(Change detection data)
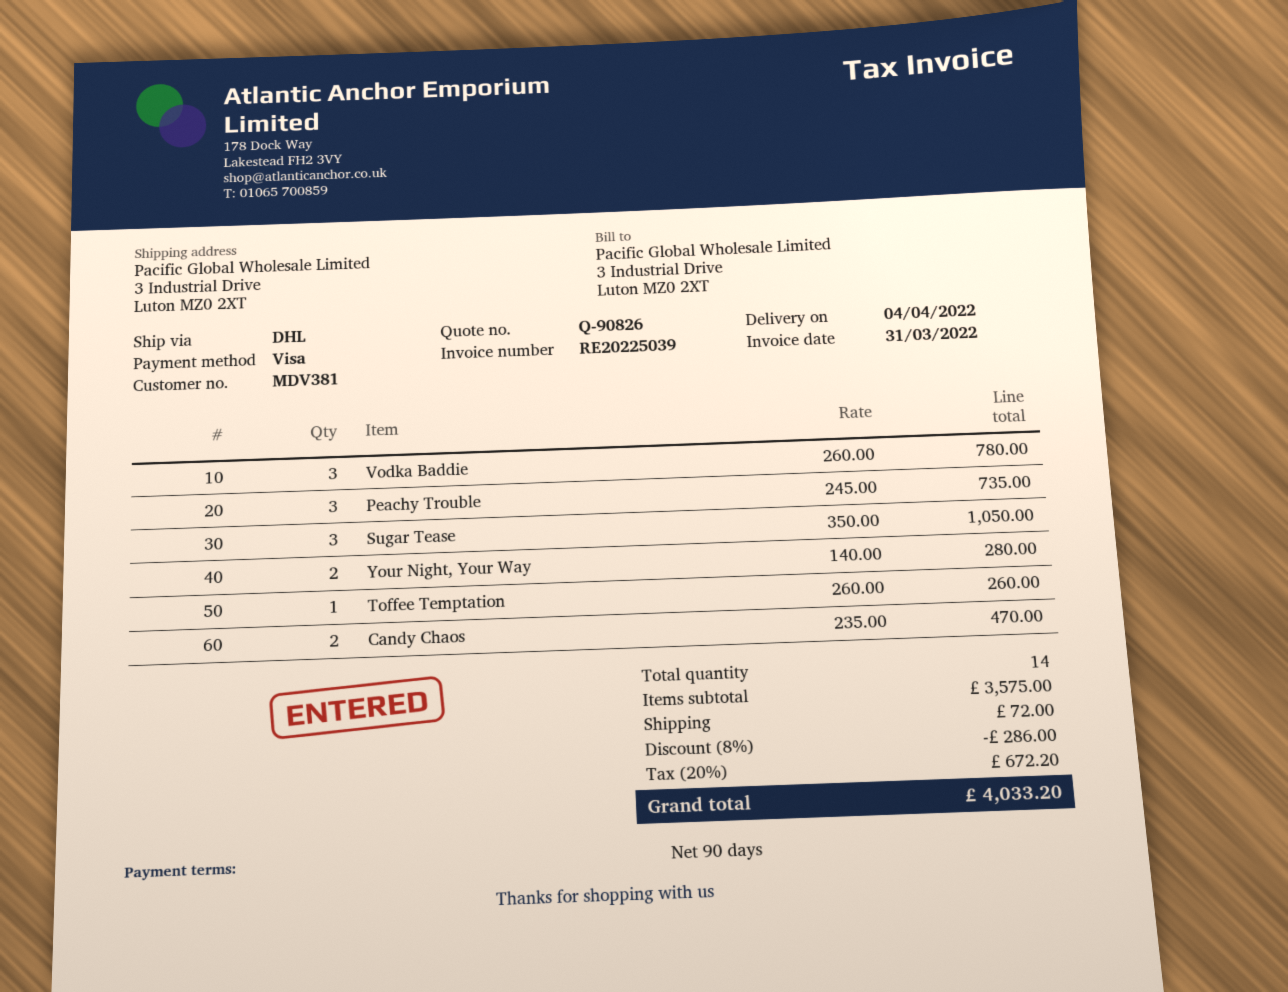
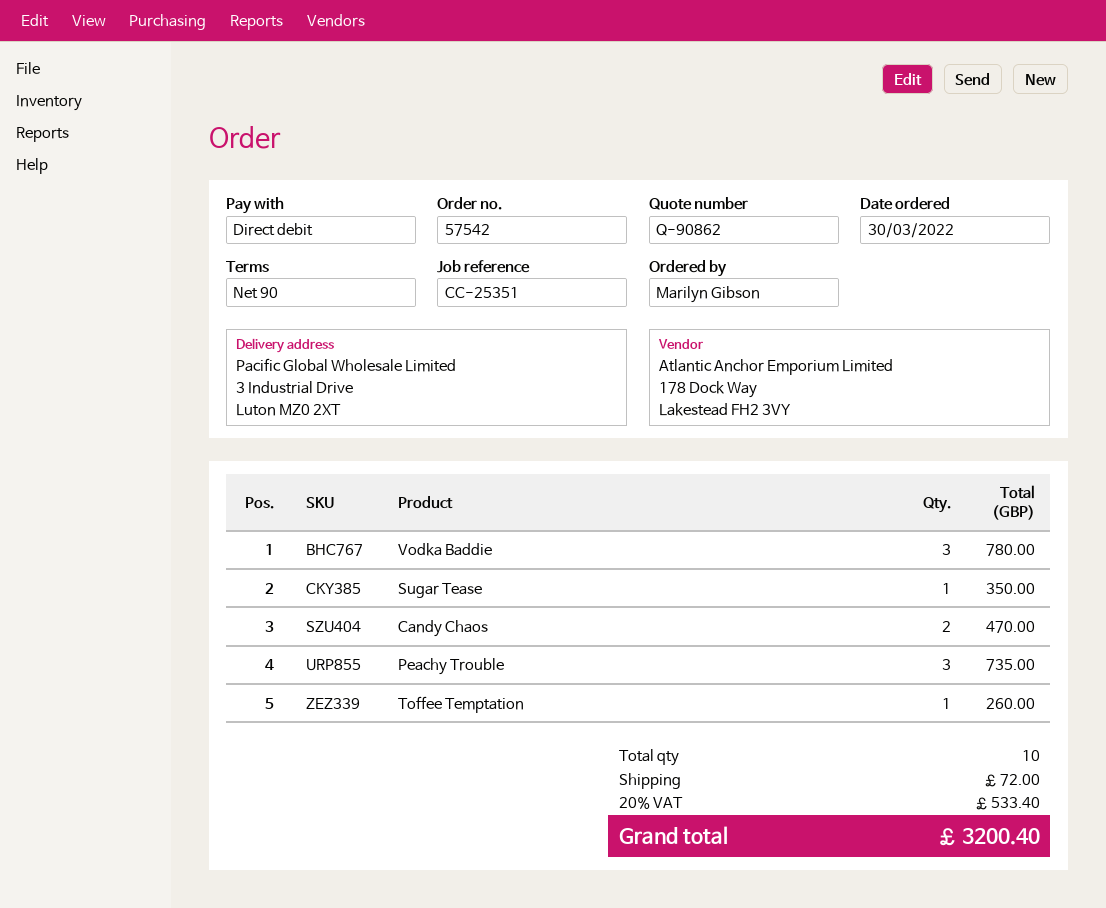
quote number: Q-90826 -> Q-90862
payment method: Visa -> direct debit
Sugar Tease: 3 for 1050.00 -> 1 for 350.00
Your Night, Your Way: 2 for 280.00 -> none
total quantity: 14 -> 10
discount: 8% = 286.00 -> none
tax: 20% = 672.20 -> 20% = 533.40
total: 4033.20 -> 3200.40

**Description of the task:** Take every line above that includes "total" and list it.

**Exercise output:**
total quantity: 14 -> 10
total: 4033.20 -> 3200.40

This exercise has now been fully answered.